Well, lo and behold, this Thursday was another Thistlethwaite piece in The Punch on the FWA:
The recently negotiated Holden Enterprise Agreement shows that the Fair Work Act equips employers and employees with the tools to produce high quality, mutually satisfactory agreements.
The link that he points to says this:
Today’s stories about Holden signing a new EBA are premature.
The EBAs covering engineering and manufacturing employees have not been signed and the coverage today is misleading and takes a very one-sided view of negotiations.
Now I kind of feel like he’s doing this on purpose. This must be an Easter Egg. There is no possible way that someone would actually try to argue that their industrial relations scheme is working because of a protracted negotiation over salaries by a company that’s about to get a $300mln bailout and then back that up by linking to a press statement from that company saying that no agreement has actually been reached. I mean, that just seems silly.
Since 1991, wages have increased from $929 to $1287 per week in real terms. That means even once cost of living increases over the past two decades are taken into account, Australians are now $358 better off per week. Over this 20-year period, combined real wage growth was 33 per cent, an average increase real in wages of 1.7 per cent per year.
Since the introduction of the Fair Work Act, real wages have increased by 2.8 per cent, an average of 1.4 per cent per year. This is consistent with real wage growth trends seen over the last 20 years and shows that real claims about wages breakouts are grossly exaggerated.

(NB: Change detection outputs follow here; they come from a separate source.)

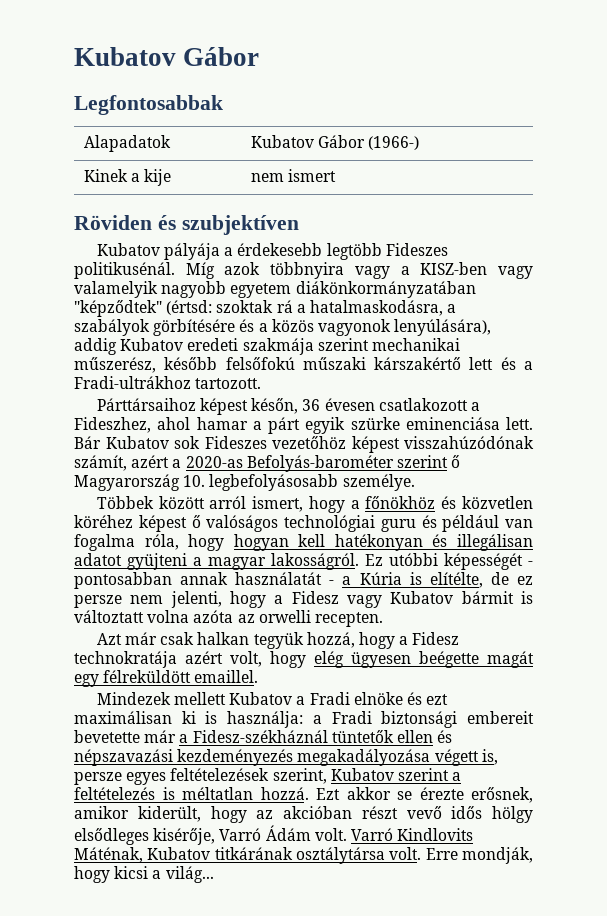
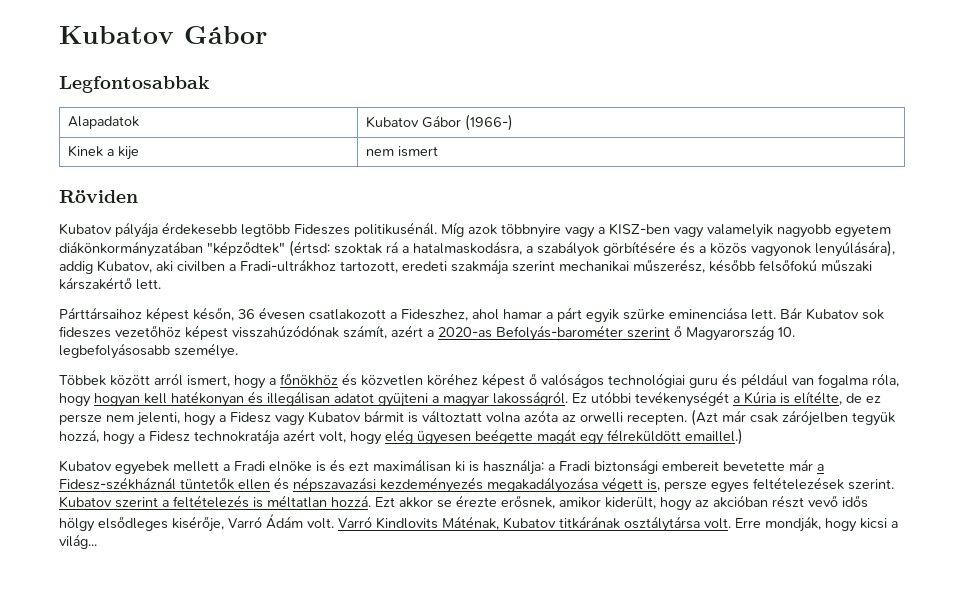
- Röviden és szubjektíven
+ Röviden
- Kubatov pályája a érdekesebb legtöbb Fideszes politikusénál.
+ Kubatov pályája érdekesebb legtöbb Fideszes politikusénál.
- Míg azok többnyira vagy a KISZ-ben vagy valamelyik nagyobb egyetem diákönkormányzatában "képződtek" (értsd: szoktak rá a hatalmaskodásra, a szabályok görbítésére és a közös vagyonok lenyúlására), addig Kubatov eredeti szakmája szerint mechanikai műszerész, később felsőfokú műszaki kárszakértő lett és a Fradi-ultrákhoz tartozott.
+ Míg azok többnyire vagy a KISZ-ben vagy valamelyik nagyobb egyetem diákönkormányzatában "képződtek" (értsd: szoktak rá a hatalmaskodásra, a szabályok görbítésére és a közös vagyonok lenyúlására), addig Kubatov, aki civilben a Fradi-ultrákhoz tartozott, eredeti szakmája szerint mechanikai műszerész, később felsőfokú műszaki kárszakértő lett.
- Bár Kubatov sok Fideszes vezetőhöz képest visszahúzódónak számít, azért a 2020-as Befolyás-barométer szerint ő Magyarország 10. legbefolyásosabb személye.
+ Bár Kubatov sok fideszes vezetőhöz képest visszahúzódónak számít, azért a 2020-as Befolyás-barométer szerint ő Magyarország 10. legbefolyásosabb személye.
- Ez utóbbi képességét - pontosabban annak használatát - a Kúria is elítélte, de ez persze nem jelenti, hogy a Fidesz vagy Kubatov bármit is változtatt volna azóta az orwelli recepten.
- Azt már csak halkan tegyük hozzá, hogy a Fidesz technokratája azért volt, hogy elég ügyesen beégette magát egy félreküldött emaillel.
- Mindezek mellett Kubatov a Fradi elnöke és ezt maximálisan ki is használja:
+ Ez utóbbi tevékenységét a Kúria is elítélte, de ez persze nem jelenti, hogy a Fidesz vagy Kubatov bármit is változtatt volna azóta az orwelli recepten. (Azt már csak zárójelben tegyük hozzá, hogy a Fidesz technokratája azért volt, hogy elég ügyesen beégette magát egy félreküldött emaillel.)
+ Kubatov egyebek mellett a Fradi elnöke is és ezt maximálisan ki is használja:
- a Fradi biztonsági embereit bevetette már a Fidesz-székháznál tüntetők ellen és népszavazási kezdeményezés megakadályozása végett is, persze egyes feltételezések szerint, Kubatov szerint a feltételezés is méltatlan hozzá.
+ a Fradi biztonsági embereit bevetette már a Fidesz-székháznál tüntetők ellen és népszavazási kezdeményezés megakadályozása végett is, persze egyes feltételezések szerint. Kubatov szerint a feltételezés is méltatlan hozzá.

Hold on a second, did he just argue that the FWA has maintained real wage growth using figures showing that, under the FWA, growth has been 18% lower than average? I had to make sure, because it definitely looks like he did that.

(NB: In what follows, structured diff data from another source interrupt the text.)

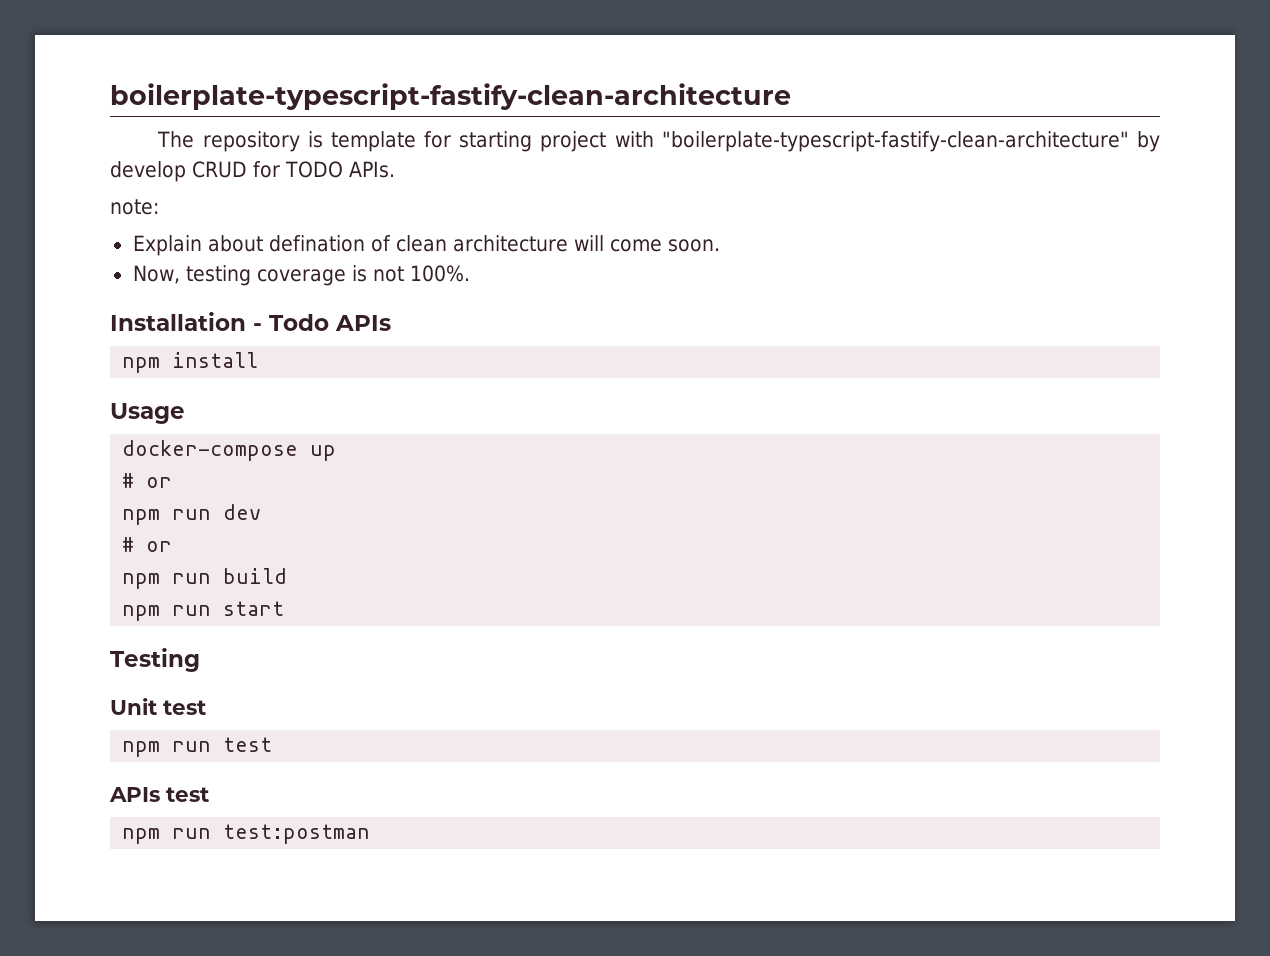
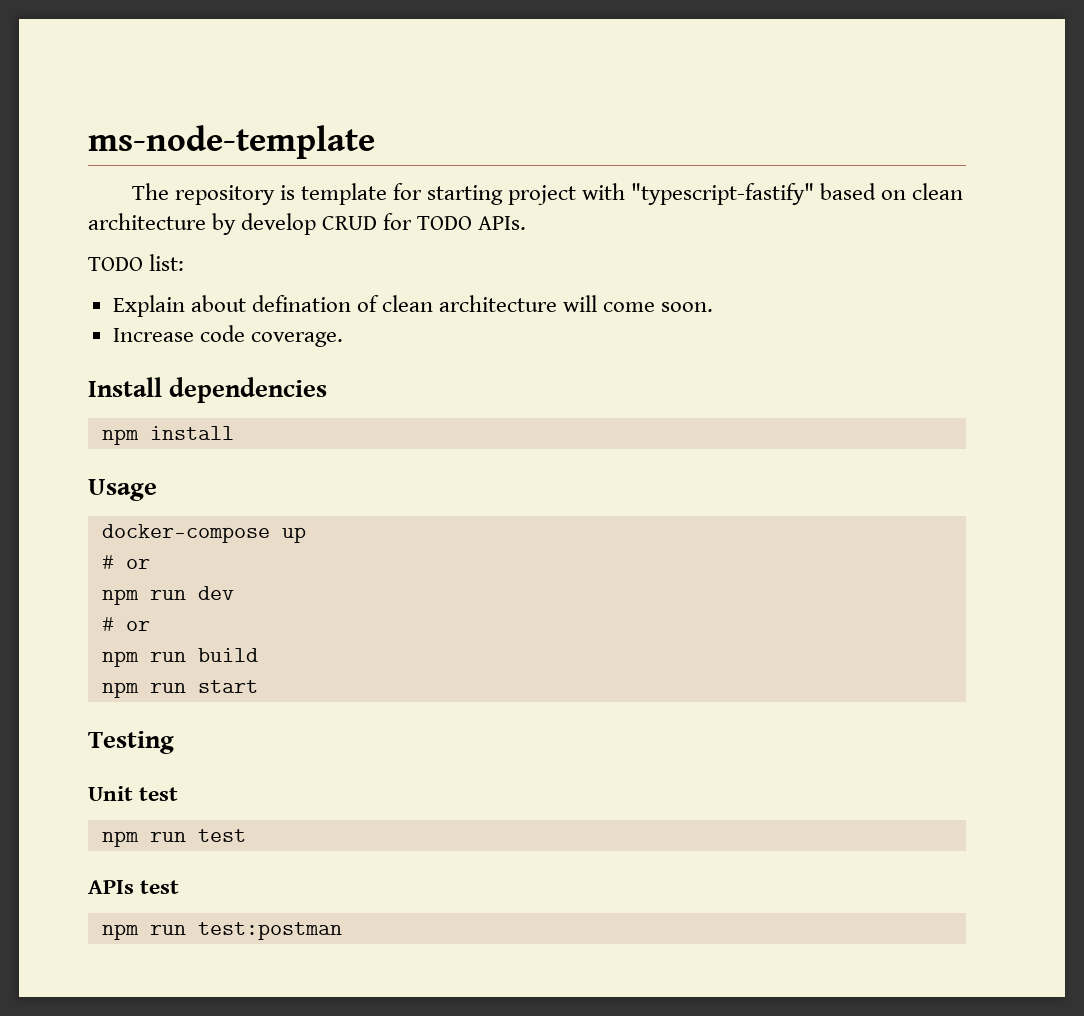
- boilerplate-typescript-fastify-clean-architecture
+ ms-node-template
- The repository is template for starting project with "boilerplate-typescript-fastify-clean-architecture" by develop CRUD for TODO APIs.
+ The repository is template for starting project with "typescript-fastify" based on clean architecture by develop CRUD for TODO APIs.
- note:
+ TODO list:
- Now, testing coverage is not 100%.
- Installation - Todo APIs
+ Increase code coverage.
+ Install dependencies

It does make sense that the FWA would lower wage growth and cause more industrial disputes, seeing as it effectively takes Australian IR policy back to the pre-Keating era, when this was the norm:
The labour market regression started with the FWA’s repudiation of Keating’s concept of enterprise bargaining. But it went a lot further; it abolished individual contracts and non-union collective agreements, made bargaining more difficult, bolstered the centralised system, returned to and reinforced the concept of arbitration, put agreement-making back into the tribunal thereby undercutting the involvement of employers and employees, brought the unions back into virtually every agreement, expanded the right to strike and reinvigorated the awards system. It widened union access to business through right of entry provisions; it broadened unfair dismissal provisions, changed anti-discrimination rights and gave the tribunal more jurisdiction.

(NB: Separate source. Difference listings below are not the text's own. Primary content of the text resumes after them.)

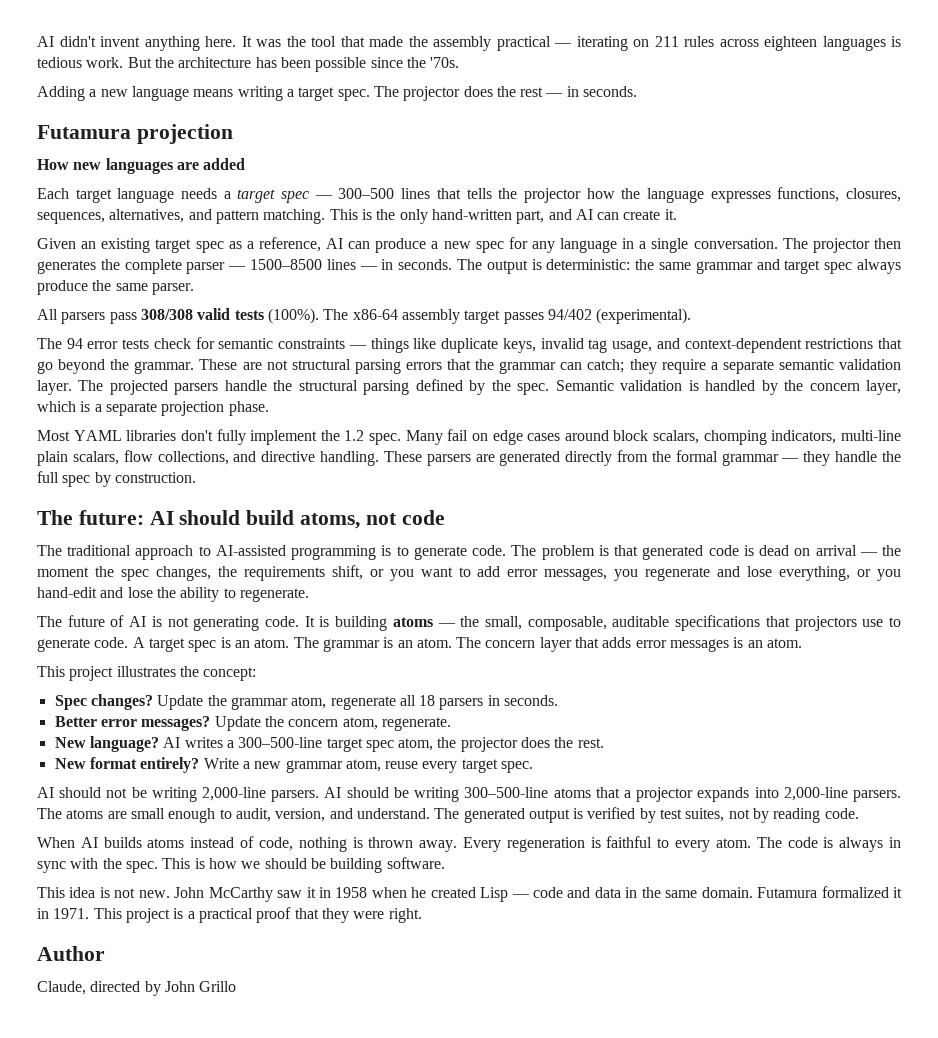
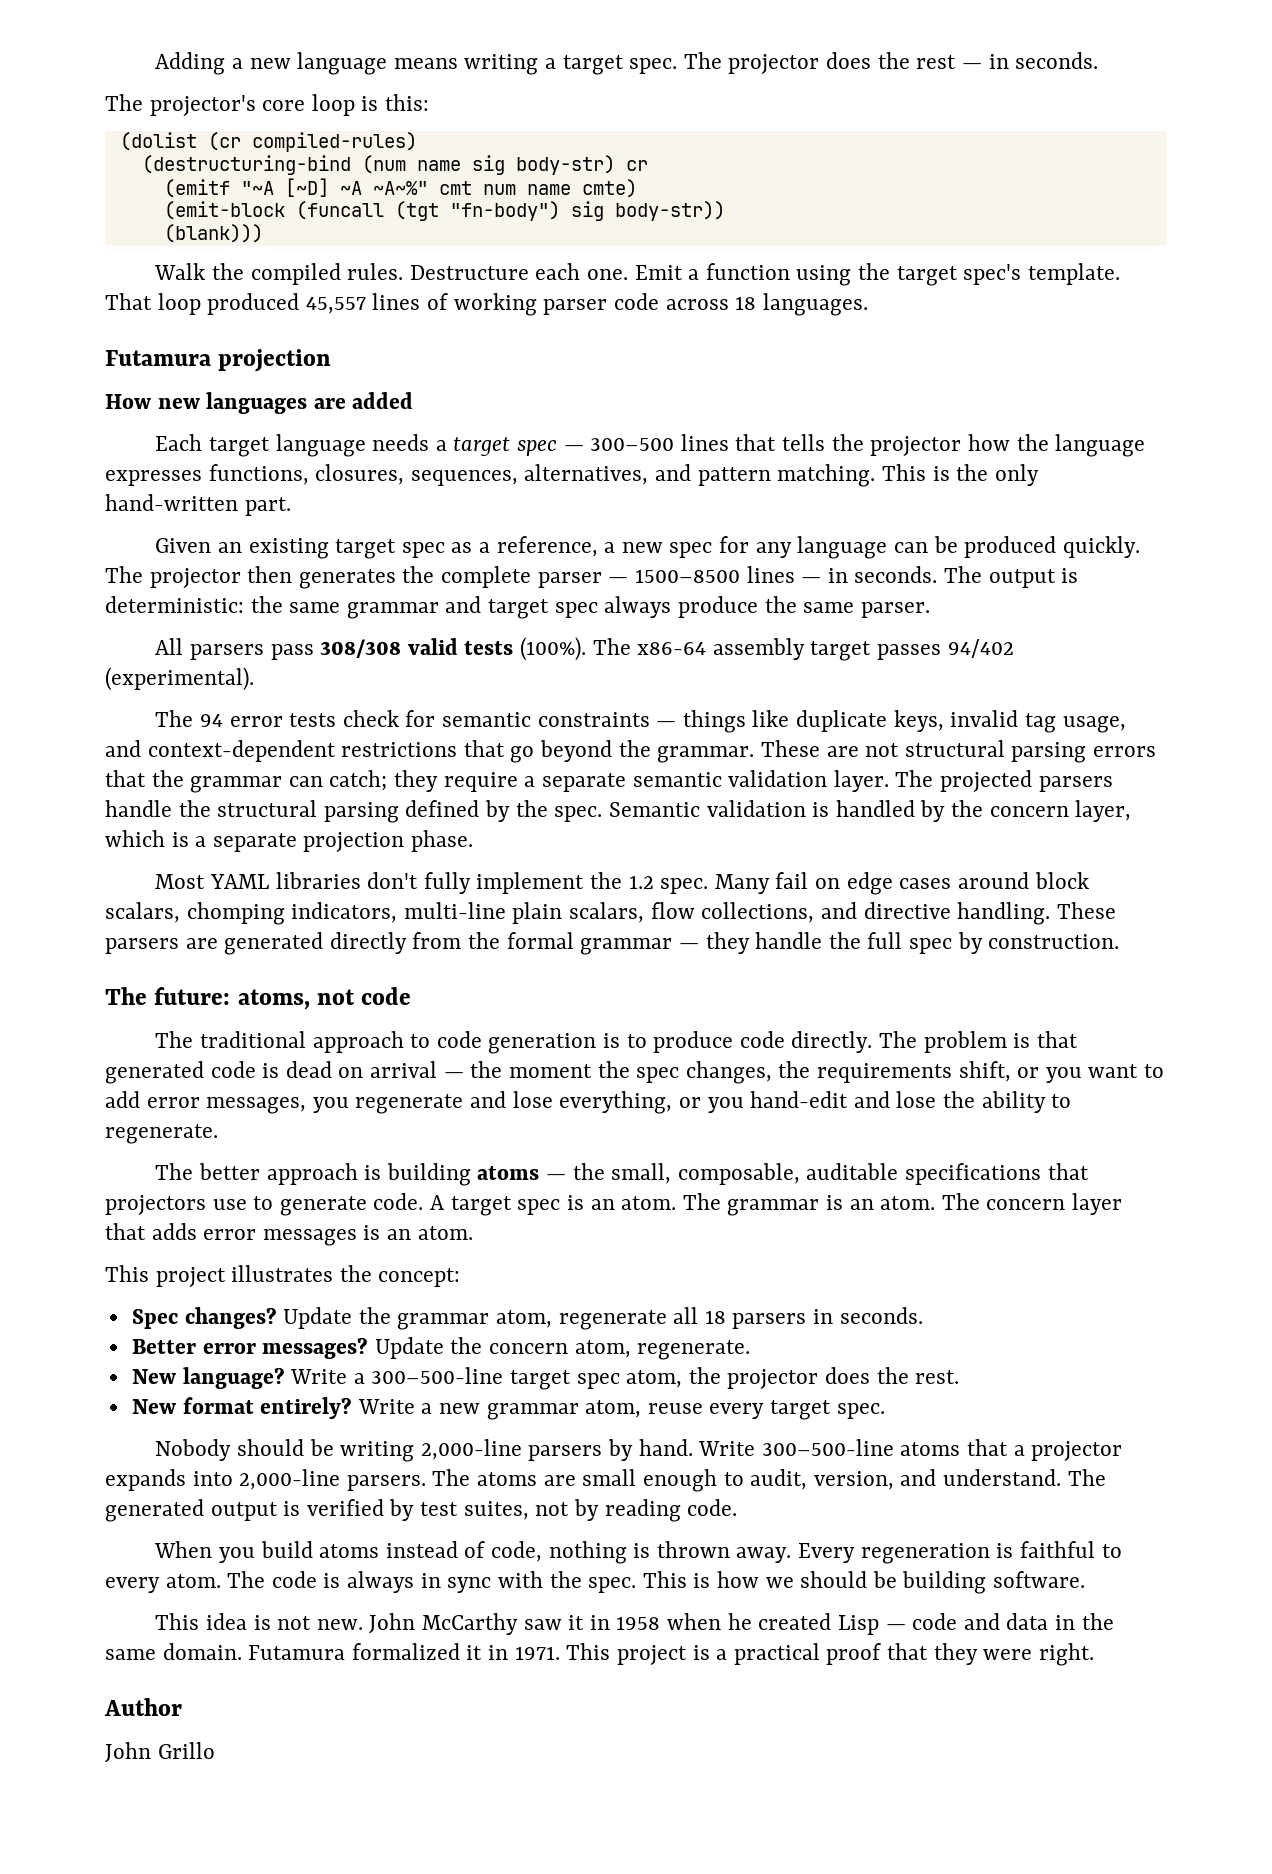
- AI didn't invent anything here. It was the tool that made the assembly practical — iterating on 211 rules across eighteen languages is tedious work. But the architecture has been possible since the '70s.
+ The projector's core loop is this:
+ (dolist (cr compiled-rules)
+ (destructuring-bind (num name sig body-str) cr
+ (emitf "~A [~D] ~A ~A~%" cmt num name cmte)
+ (emit-block (funcall (tgt "fn-body") sig body-str))
+ (blank)))
+ Walk the compiled rules. Destructure each one. Emit a function using the target spec's template. That loop produced 45,557 lines of working parser code across 18 languages.
- This is the only hand-written part, and AI can create it.
+ This is the only hand-written part.
- Given an existing target spec as a reference, AI can produce a new spec for any language in a single conversation.
+ Given an existing target spec as a reference, a new spec for any language can be produced quickly.
- The future: AI should build atoms, not code
+ The future: atoms, not code
- The traditional approach to AI-assisted programming is to generate code.
+ The traditional approach to code generation is to produce code directly.
- The future of AI is not generating code. It is building atoms — the small, composable, auditable specifications that projectors use to generate code.
+ The better approach is building atoms — the small, composable, auditable specifications that projectors use to generate code.
- AI writes a 300–500-line target spec atom, the projector does the rest.
+ Write a 300–500-line target spec atom, the projector does the rest.
- AI should not be writing 2,000-line parsers. AI should be writing 300–500-line atoms that a projector expands into 2,000-line parsers.
+ Nobody should be writing 2,000-line parsers by hand. Write 300–500-line atoms that a projector expands into 2,000-line parsers.
- When AI builds atoms instead of code, nothing is thrown away.
+ When you build atoms instead of code, nothing is thrown away.
- Claude, directed by John Grillo
+ John Grillo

… Under the FWA, all agreements are, in practice, union agreements because if, in any business, regardless of its size, there is even only one union member then the union with coverage becomes the default bargaining representative. The employer is not allowed to know the identity of that member. And the union member is not consulted.
That last point is particularly sore for me. Less than 20% of Australian workers are members of Unions. Note that I capitalise the “U” – this is because the Union movement in Australia today is not the trade union movement of the past. These are no longer grassroots organisations formed by uniting workers to demand better conditions; they are now large, opaque and corrupt institutions, which, as their membership numbers show, are becoming increasingly irrelevant with every passing year.
It is an absolute disgrace that there would be legislation forcing Unions into negotiations between employers and employees who are not Union members. Who is the Government to tell Australian workers who should be representing them? Especially when they have made a clear choice that they do not want to be a part of the Union!
But then I guess this is apparently a Government who can only defend the policy with proof that it isn’t working. That, right there, is straight out of Orwell.